Below the Bassline is a successfully smooth integration of traditional reggae and jazz: two music forms that may not immediately spring to mind when contemplating the flawless mixture of music styles. However, the collective featured in this album — and Ranglin (a reggae and ska rhythm innovator) is a chief among them — plays 55 minutes of island tree-swaying, soul-backed precision. Ira Coleman's bass playing is not the focus of this album, even though the title seems to suggest so. Nor does the focus of this album fall upon the popular funk and fusion (and yes, even disco) drummer Idris Muhammad.
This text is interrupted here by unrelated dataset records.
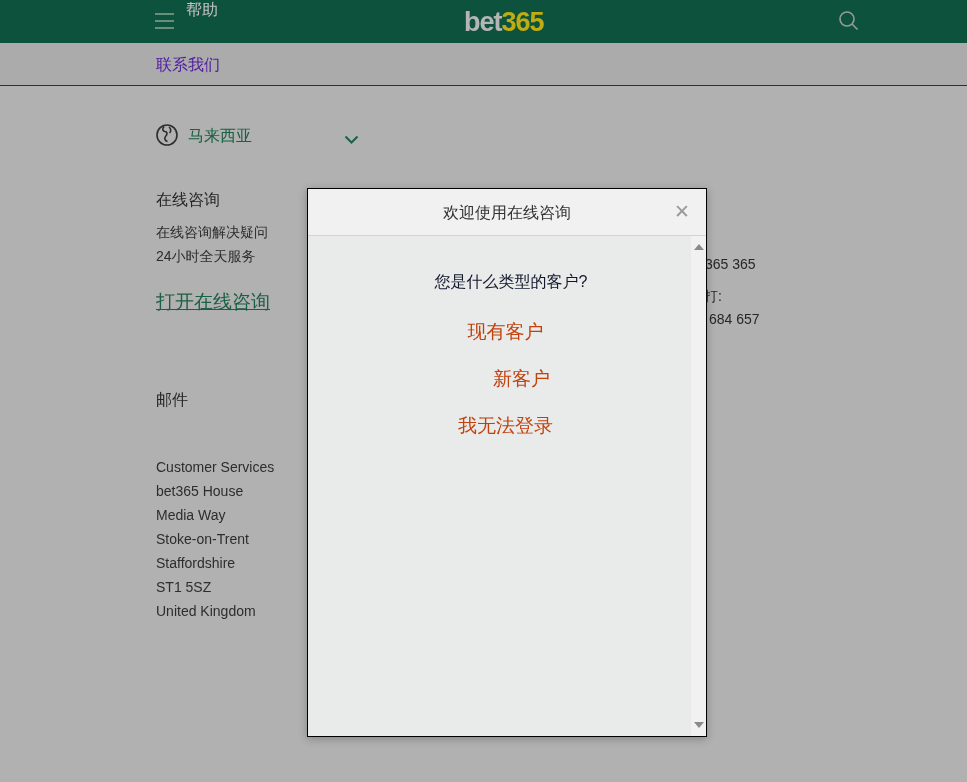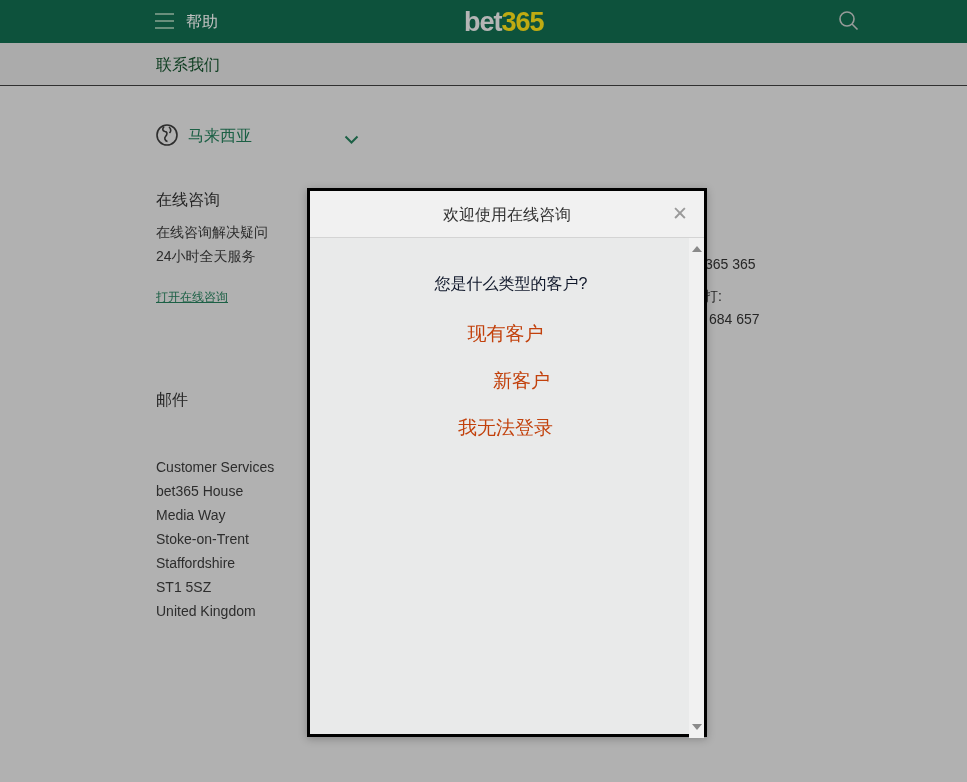"帮助" .menu-label { top: 12px -> 0 }
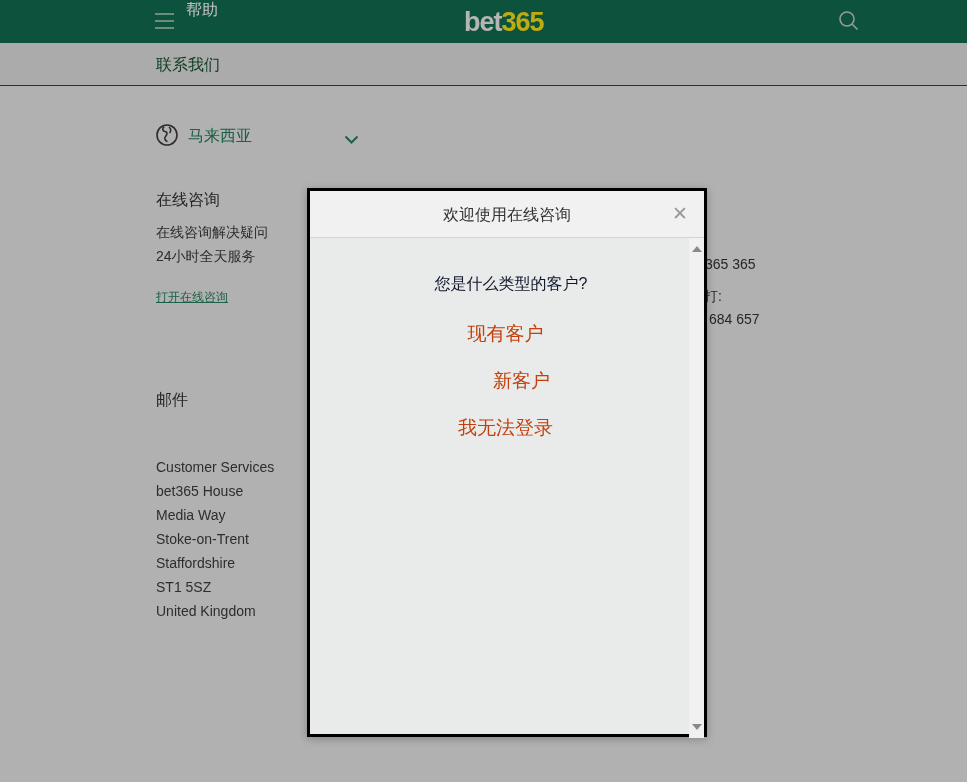"联系我们" .contactbar .label { color: #14532d -> #6d28d9 }
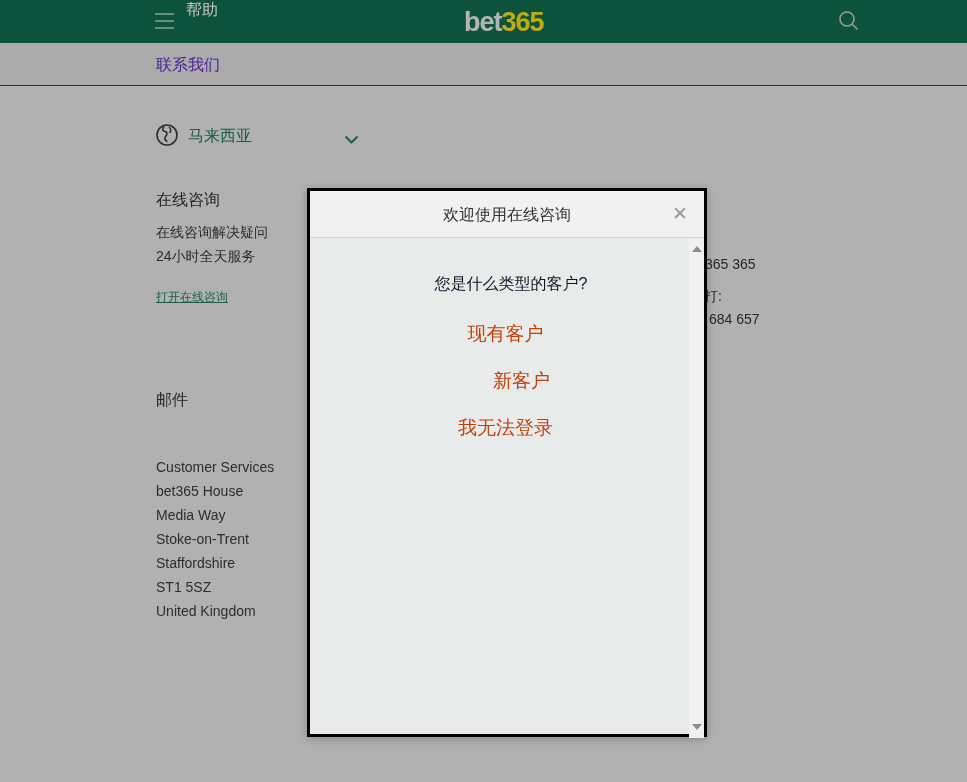"欢迎使用在线咨询" .modal { border: 3px solid #000000 -> 1px solid #000000 }
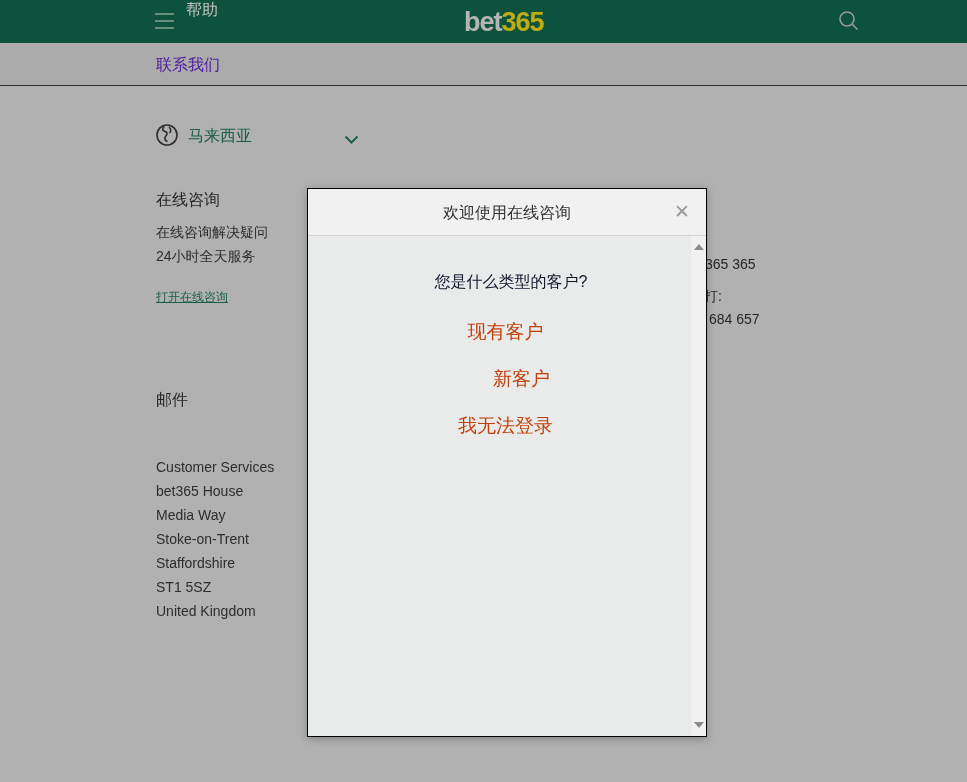"打开在线咨询" .green-link { font-size: 12px -> 19px }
In fact, there is only one brief drum solo by Muhammad on Below the Bassline, and it is the first thing you hear. Muhammad opens up "Congo Man Chant" with a snare-laden solo whose rhythm quickly involves Ranglin and Coleman, who collaborate to play eight bars of a rapid but laid-back bassline. Monty Alexander jumps in with the piano and brings Ernest along with him as they determine what ends up being the refrain for a moving piano solo sandwiched between two adept Ranglin solos. There are two ska rhythm selections on this album, "Ball of Fire," on which Roland Alphonso plays saxophone, and "Bourbon Street Skank," which features some of Ranglin's most dexterous playing (also heard on "Nana's Chalk Pipe"). The title track is immediately identifiable as reggae, with its organ stabs on the down side of the beat, Muhammad's gentle but consistent treatment of the hi-hats, Ranglin's lyrical playing on the guitar, and the overall slow, relaxed tempo and feel of the tune. It is an accurate capsule of Below the Bassline, another testament to the skill of the legendary Ernest Ranglin and the other musicians featured here. ~ Qa'id Jacobs, Rovi

Biography

Born: June 19, 1932 in Robin's Hall, Jamaica

Genre: Reggae

Years Active: '50s, '60s, '70s, '80s, '90s, '00s

A pioneering force behind the rise of Caribbean music, guitar virtuoso Ernest Ranglin was born in Manchester, Jamaica, in 1932. He began playing ukulele as a boy, soon graduating to guitar; while in his teens he began performing live both locally and in the Bahamas, often in tandem with the young Monty Alexander. Ranglin's session work at the famed Studio One helped give birth to the ska phenomenon, which during the late '50s began taking Jamaica by storm. He finally began attracting international...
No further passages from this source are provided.